COVID map shows 8 states with rising deaths

Deaths from COVID-19 increased in eight U.S. states in the week ending November 11 compared to the previous week, according to the latest data from the Centers for Disease Control and Prevention (CDC).

These states were Michigan (+1.2%), Illinois (+0.8%), Missouri (+0.5%), Tennessee (+0.5%), North Carolina (+ 0.4%), Maine (+0.4%), Colorado (+0.1%). percent) and Maryland (+3 percent), which also reported the largest increase in COVID-related deaths nationwide.

Health officials have warned that the country could see an increase in COVID-19 cases, hospitalizations and deaths as the winter months approach and that our immune systems are weakened by other seasonal illnesses such as colds and flu.

COVID-19 cases began rising steadily in June and peaked in September before stabilizing around 15,000 nationwide in October and November. A CDC spokesperson previously said News week That October typically marked the “typical start of the respiratory virus season” and indicated that hospitalization rates “may increase” as the winter months approach.

The percentage of deaths from COVID-19 has remained relatively low in the United States, averaging 2.4% of all deaths across the country in the week ending November 11, according to CDC data. Overall, the number of deaths increased by 0.2 percent compared to the previous week.

A map of states showing the percentage of COVID-19 deaths during the week ending November 11, 2023, compared to the previous week. Maryland reported the largest increase in cases and the highest number of deaths.

The two states with the highest percentage of COVID-related deaths were Colorado and Maryland, where they accounted for 4.3 and 5.5 percent of all deaths, respectively.
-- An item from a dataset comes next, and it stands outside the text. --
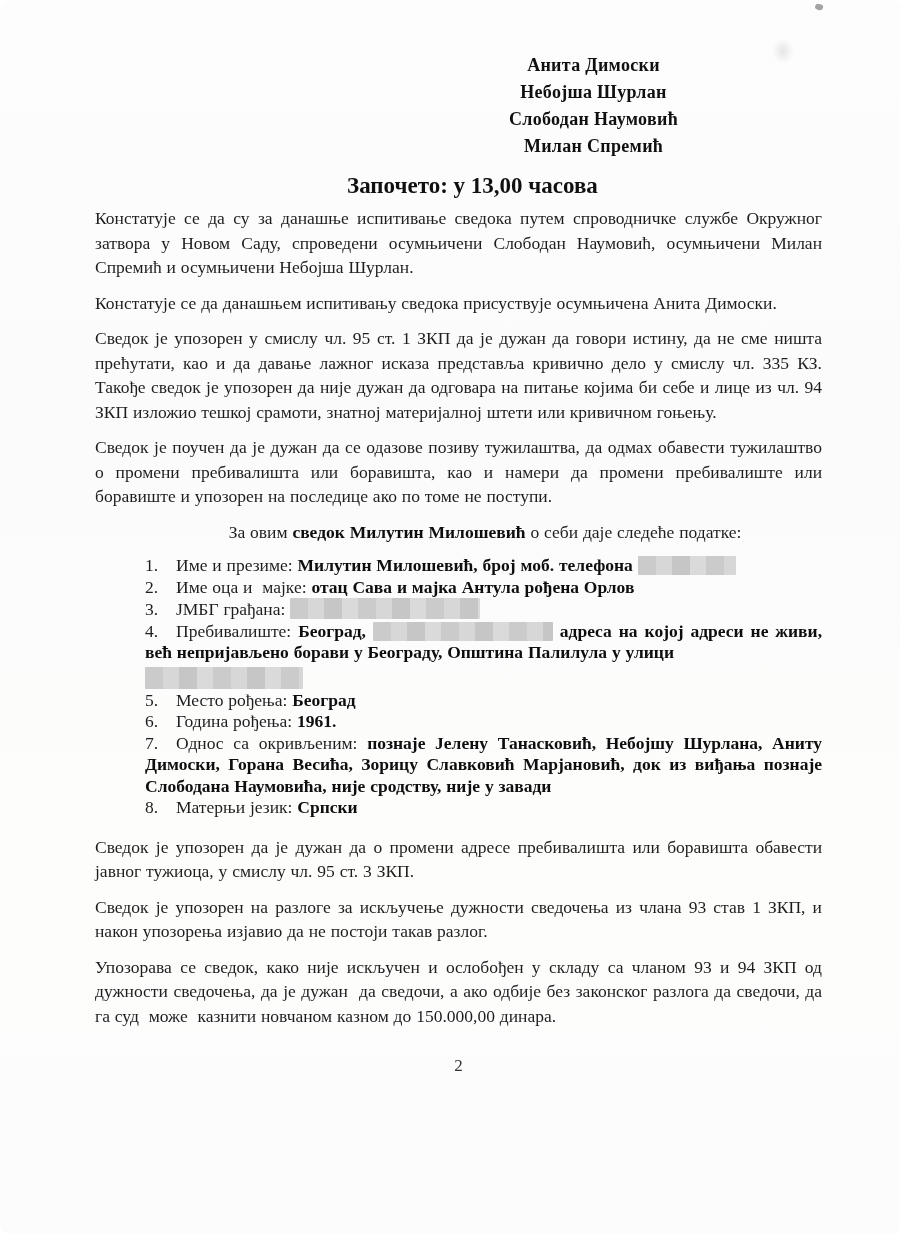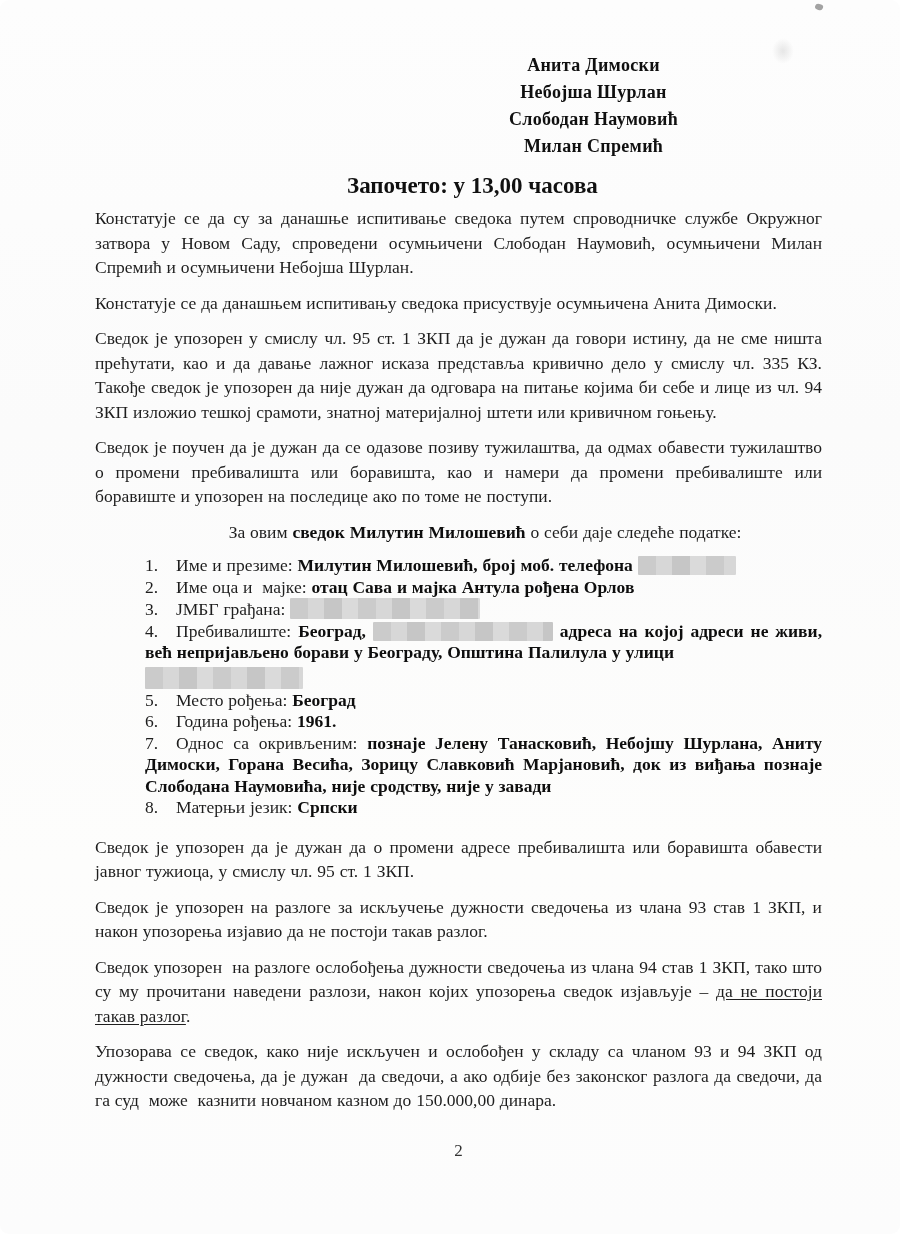"Сведок је упозорен да је" p.para { text: 1 -> 3 }
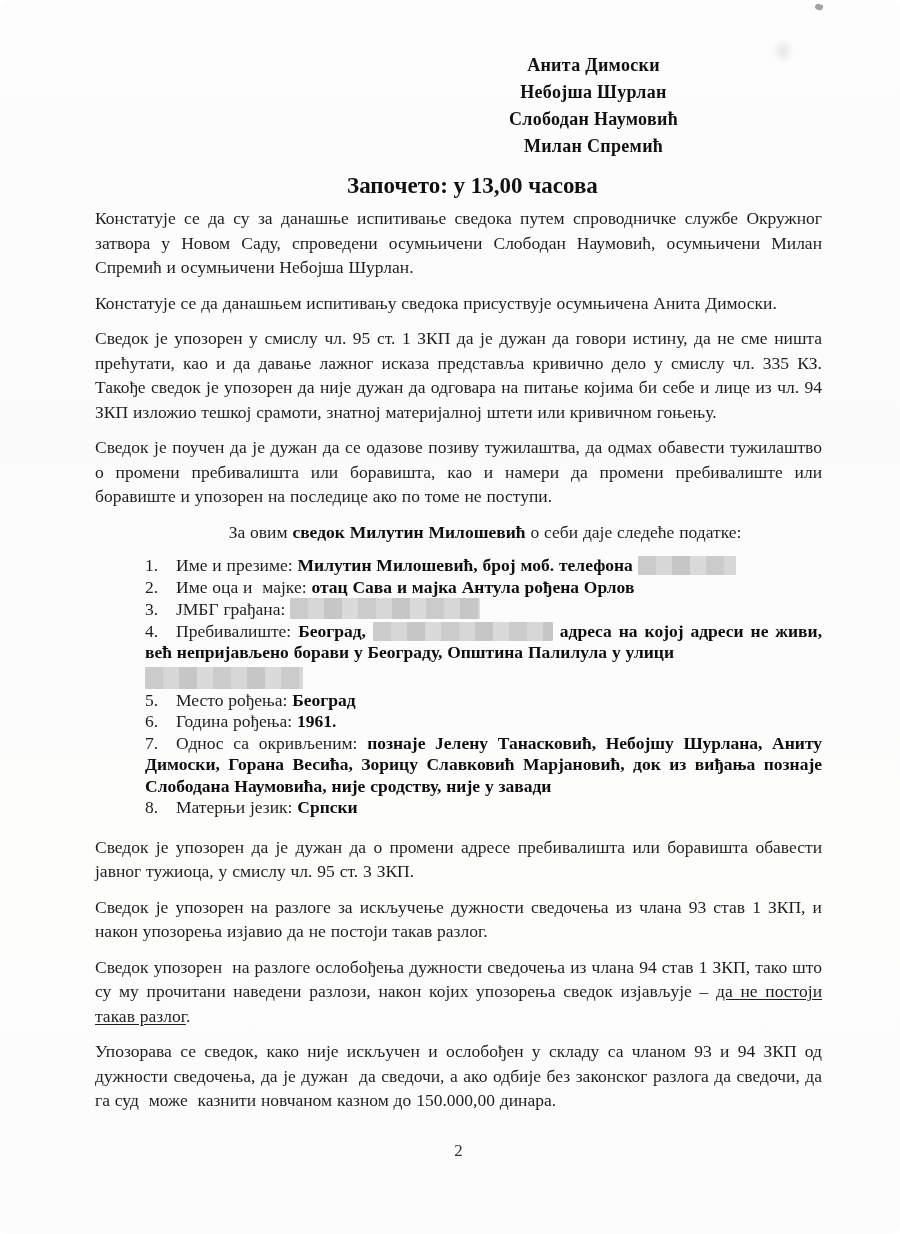"Сведок упозорен на разлоге ослобођења" p.para { html: <p><span>Сведок упозорен &nbsp;на разлоге ослобођења дужности сведочења из члана 94 став 1 ЗКП, тако што су му прочитани наведени разлози, након којих упозорења сведок изјављује –</span> <span>да не постоји такав разлог</span><span>.</span></p> -> none }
In 12 other states — Illinois, Maine, Massachusetts, Michigan, Minnesota, Missouri, New York, North Carolina, Ohio, Pennsylvania, Tennessee, Wisconsin — COVID-19 deaths accounted for between 2 and 3.9 percent.

In five other states – Arizona, California, Florida, New Jersey and Texas – COVID-19 deaths were at or below 2%. In Arizona and California, deaths associated with COVID-19 accounted for 1.8 percent of all deaths, in Florida and Texas 1.7 percent, and in New Jersey 1.9 percent.

In 21 states: Alabama, Arkansas, Connecticut, Georgia, Idaho, Indiana, Iowa, Louisiana, Kentucky, Mississippi, Nebraska, New Hampshire, New Mexico, Oklahoma, Oregon, Rhode Island, South Dakota, Virginia, Washington, West Virginia , Wyoming. — there were only between one and nine deaths from COVID-19 in the week ending November 11.

In Alaska, the District of Columbia, Kansas, Montana, North Dakota, Utah and Vermont, the percentage of deaths from COVID-19 was zero.

According to the World Health Organization, a total of 1,138,309 deaths from COVID-19 were reported in the United States between January 3, 2020 and November 16, 2023. The CDC has recommended that everyone, starting with the most vulnerable categories, to be vaccinated. their vaccine boosters this winter.